Why would you have different environment files? Environment files allow you to build different ecosystems, because you can have environment files with different cookbooks or even different versions of the same cookbook. For example, you might have different environment files for different deployment environments, such as one for staging and one for production. Or maybe you have one environment file that acts as staging for infrastructure changes themselves, and after making changes to a file in a cookbook you update the cookbook in your infrastructure staging environment file before rolling out the same cookbook version to your production systems.

Okay, but how do my changes actually take effect?

Chef has two functional parts. The Chef server stores all of your node and repo data. When you upload cookbook changes, for example, this is where those changes go. The other major part of Chef is chef-client, the daemon that sits on every node and regularly checks into the Chef server to see if there are any cookbook updates relevant to that node. For any updated cookbooks, chef-client will diff the changes between the old version and the new version, and then try to implement the diff. In other words, with Chef, you can make incremental updates to some or all hosts at the same time.

What are some alternatives to Chef?

There are two other common alternatives to Chef: Puppet and Ansible. You can find a full list of configuration management software on Wikipedia.
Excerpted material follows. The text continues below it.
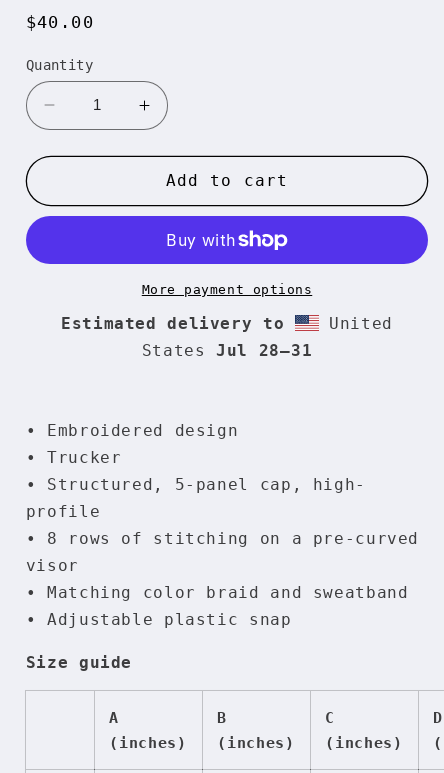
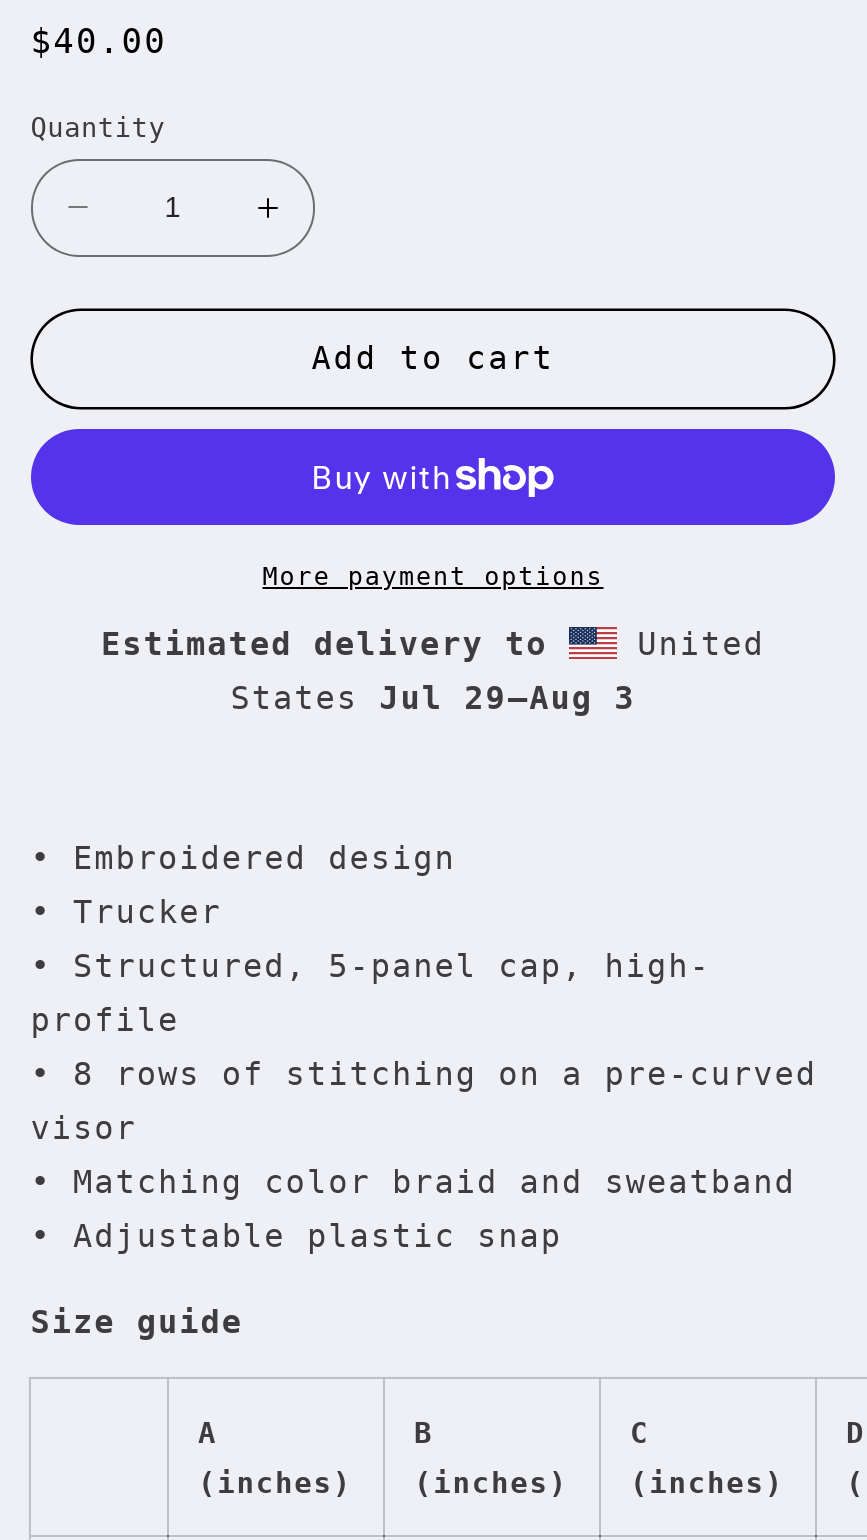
- States Jul 28–31
+ States Jul 29–Aug 3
Infrastructure as Code, or Configuration as Code

Exactly what it sounds like! The saving of your configuration, from the creation of your instances in the first place if you’re in the cloud (how much memory do they have? how much disk space?) to the software installed on them (which image are you using for this host? what operating system? what software config?), as code in a repository rather than ephemeral values that you edit by hand. Config as code allows you to use version control software to manage it, giving you all the benefits that come with VCS, such as being able to roll back to older versions of the code and tracking who’s made what changes to the code and why. The Wikipedia page on Infrastructure as Code is great if you’re looking for more info on this concept.

Mutable vs. Immutable Infrastructure

Mutable infrastructure describes a system where you can modify existing resources, such as Chef and other configuration management tools (see above). In Chef, you can make changes to already-existing hosts by adding new steps to existing recipes, or adding recipes altogether.

In a system with immutable infrastructure, on the other hand, all changes involve destroying and fully recreating resources. Containers like Docker, and container orchestration systems like Kubernetes, are good examples of systems with immutable infrastructure.

Which is better? It depends on what you’re looking for. In a pure Chef system, creating new resources is costly because you create them from scratch every time, but every subsequent update is relatively cheap. In a pure immutable infrastructure system, the cost is in the creation of the image itself, so it depends on how frequently you make changes to the image, but creating new resources from that image is usually pretty cheap. A lot of places have arrived at a hybrid approach for this reason, where they have base images that are updated occasionally, and then have software that incrementally adds other software and configuration that’s updated more frequently on top of what’s being installed in the base image.

Like many things in software engineering, the question of whether to use mutable or immutable infrastructure (or a hybrid) has no one right answer. It all depends on what you currently do, how costly it would be to change, and where you and your organization ultimately want to spend your engineering time and energy.